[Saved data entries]

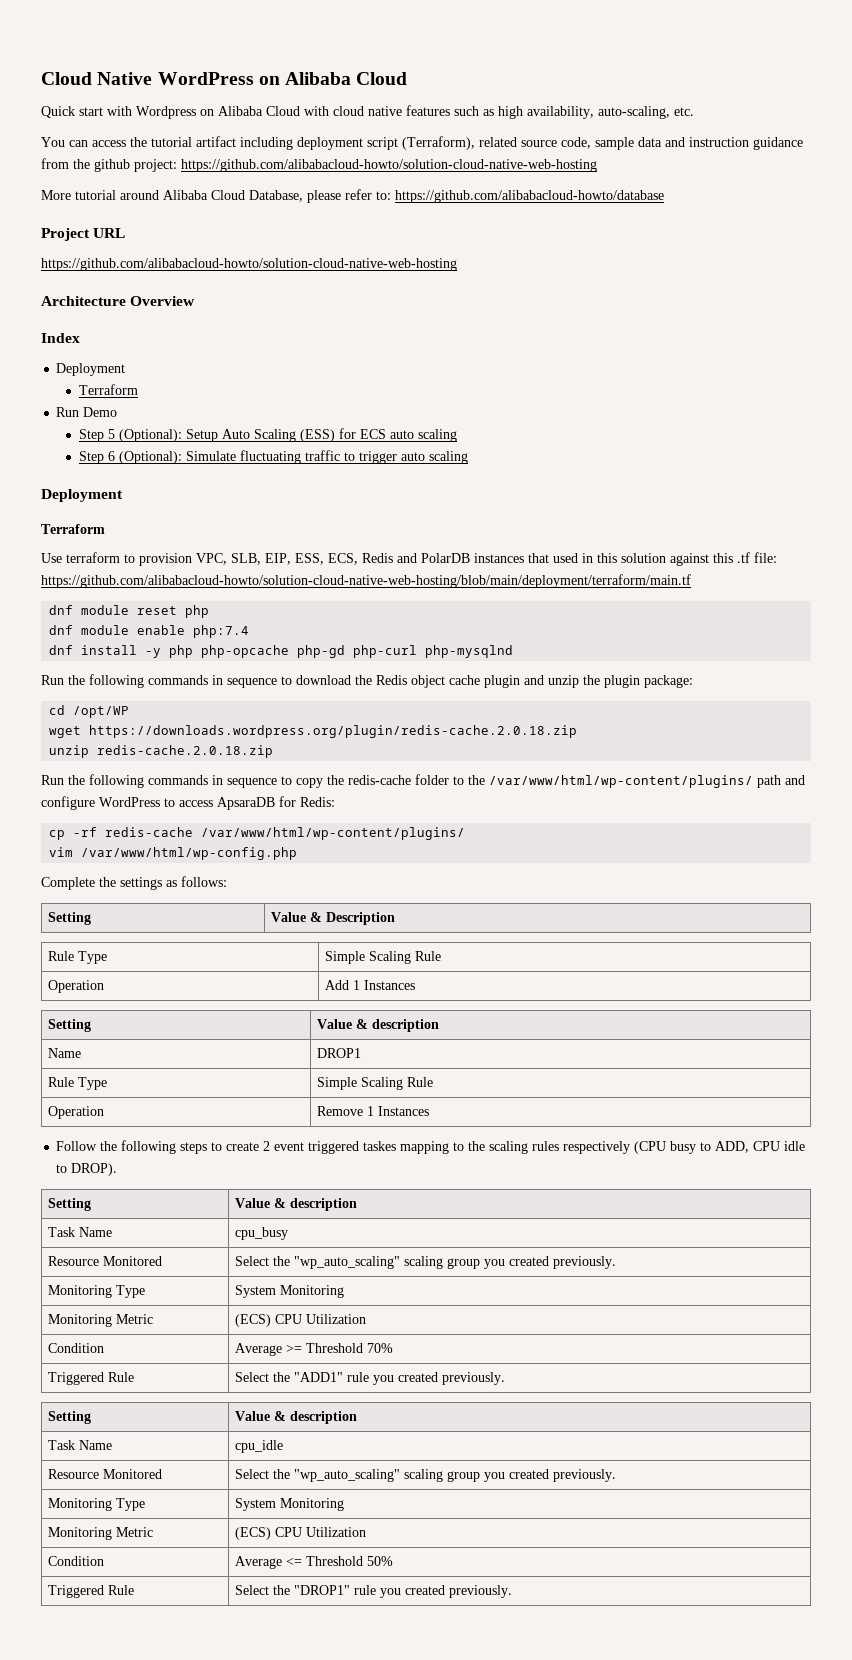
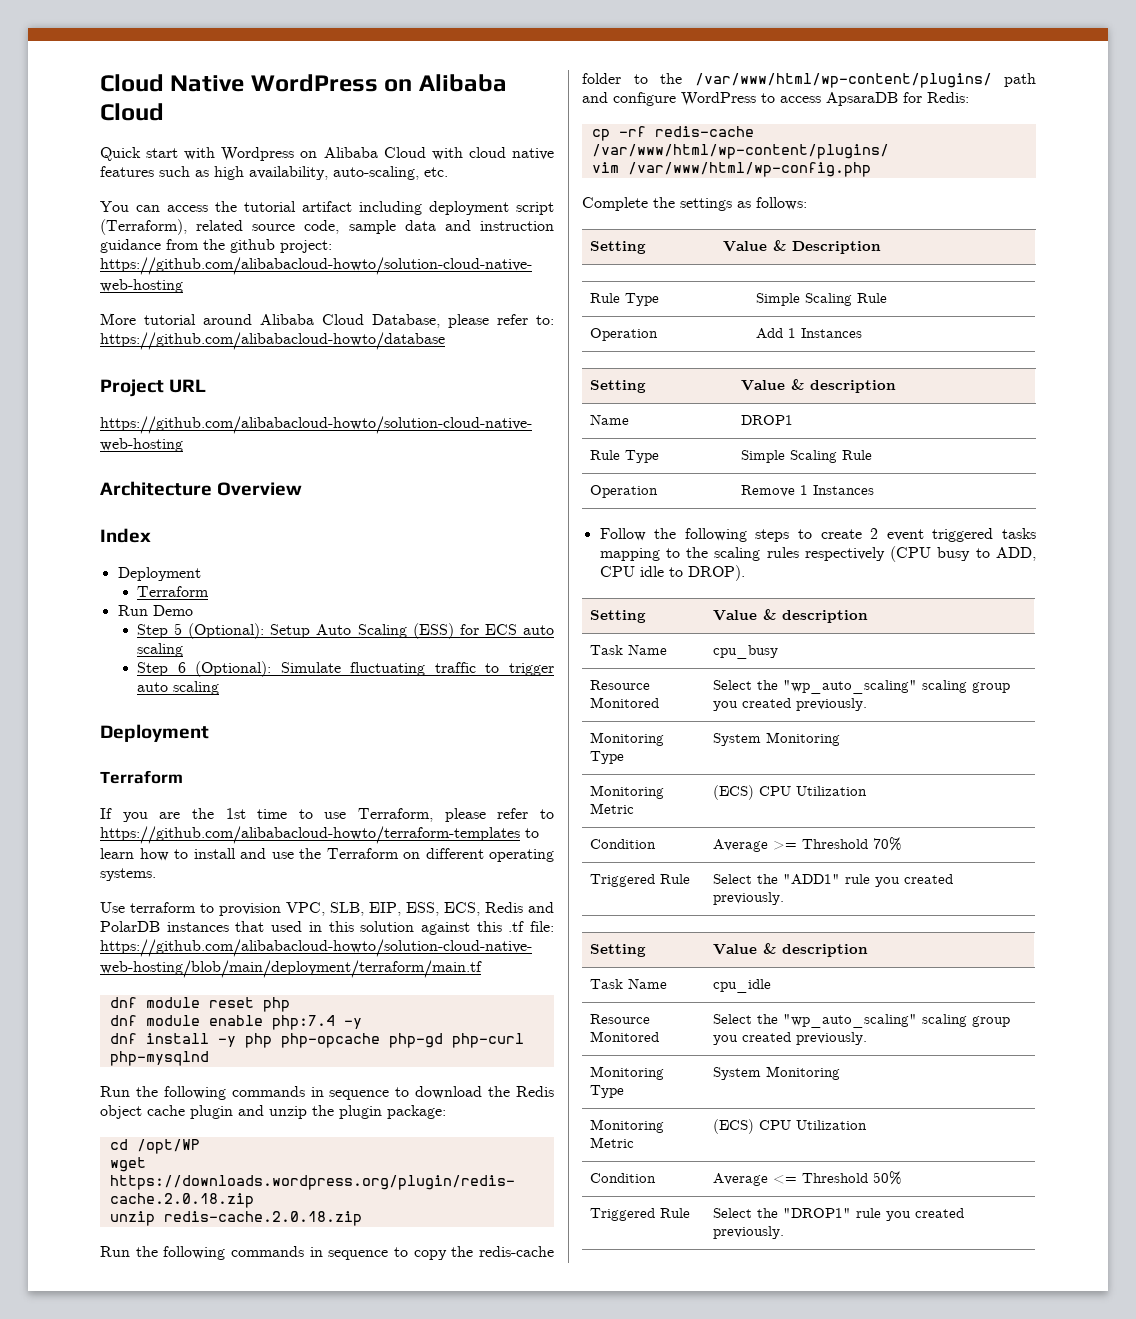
(105, 529) none -> [100,808,554,822] [100,826,539,844] [100,848,554,862] [100,868,156,881] // If you are the 1st time to use Terraform, please refer to https://github.com/alibabacloud-howto/terraform-templates to learn how to install and use the Terraform on different operating systems.
(250, 631) none -> [343,1018,362,1029] -y
[363,1141,397,1151] taskes -> [1002,528,1036,539] tasks

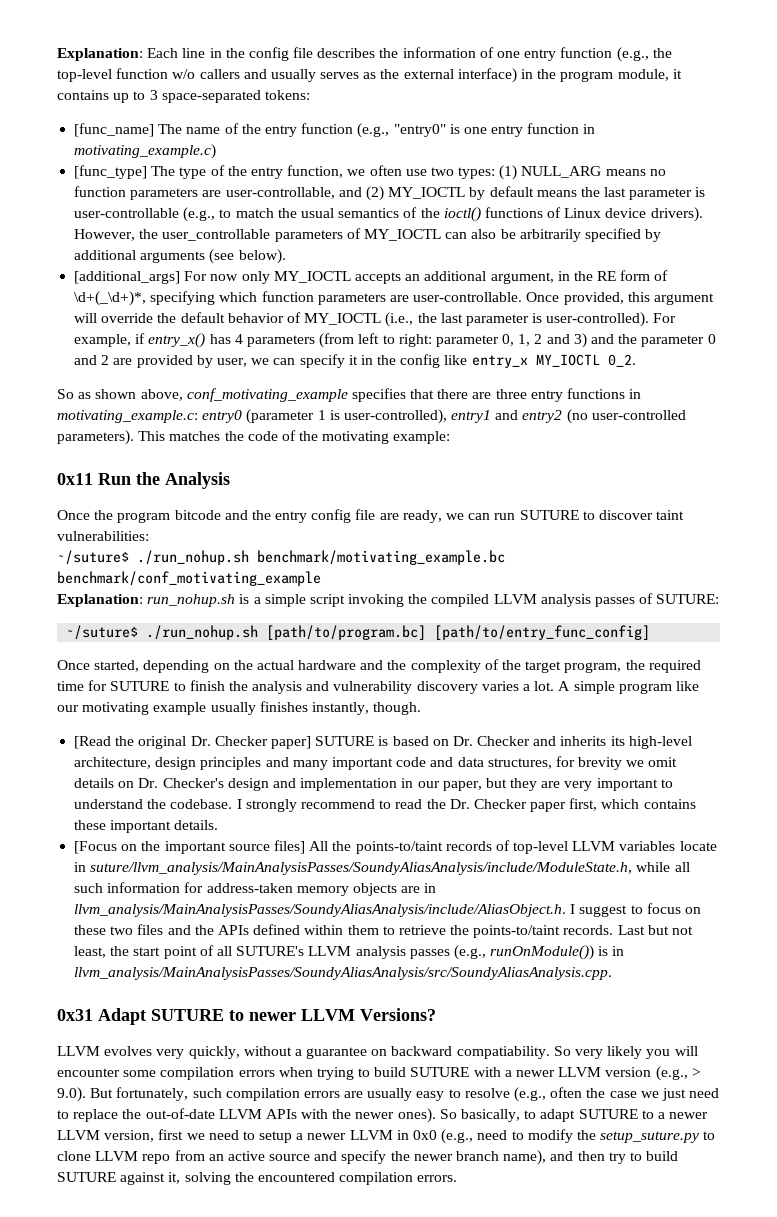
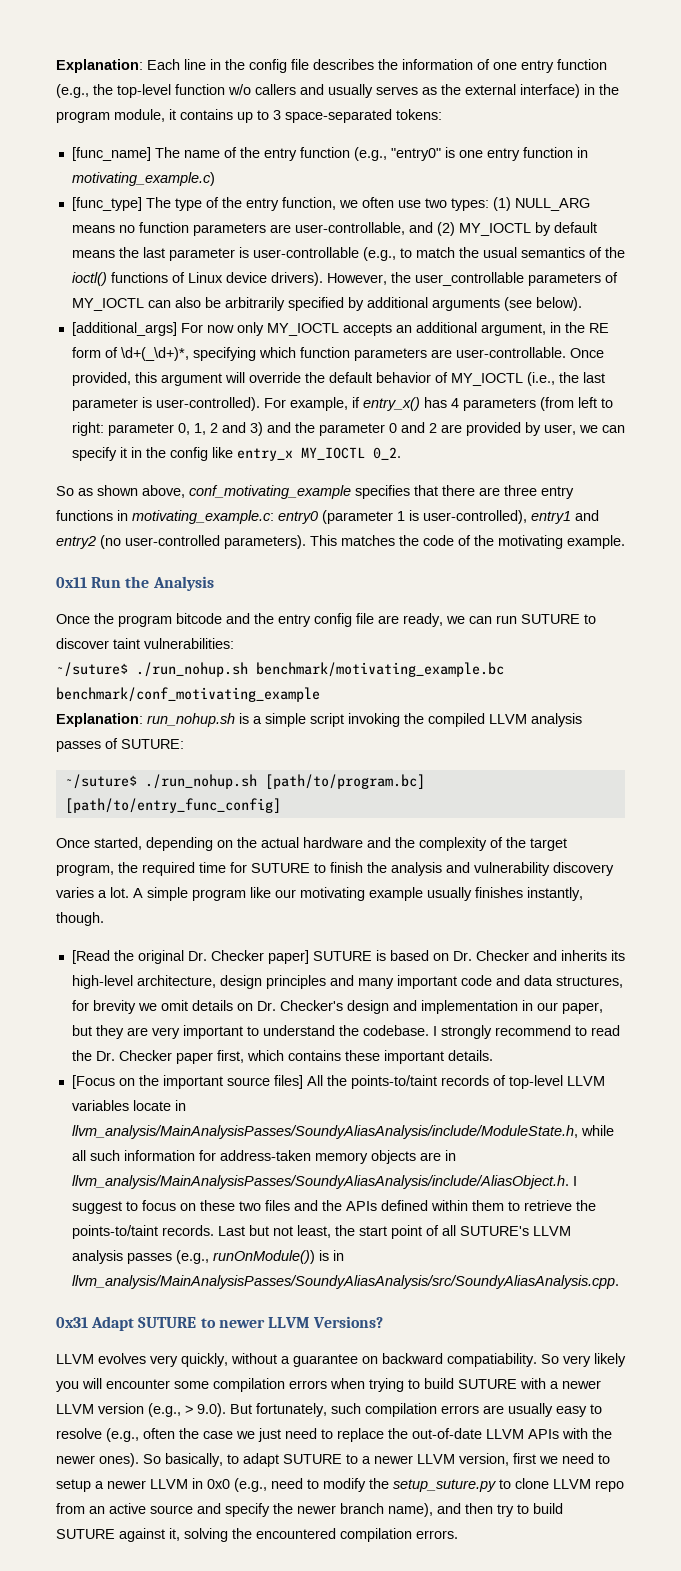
[393,431,451,444] example: -> [567,535,625,549] example.
[90,862,633,875] suture/llvm_analysis/MainAnalysisPasses/SoundyAliasAnalysis/include/ModuleState.h, -> [71,1125,578,1139] llvm_analysis/MainAnalysisPasses/SoundyAliasAnalysis/include/ModuleState.h,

**Exercise aim**. In the records above, find every line with the word "none" and copy it.

**Worked solution**.
(105, 529) none -> [100,808,554,822] [100,826,539,844] [100,848,554,862] [100,868,156,881] // If you are the 1st time to use Terraform, please refer to https://github.com/alibabacloud-howto/terraform-templates to learn how to install and use the Terraform on different operating systems.
(250, 631) none -> [343,1018,362,1029] -y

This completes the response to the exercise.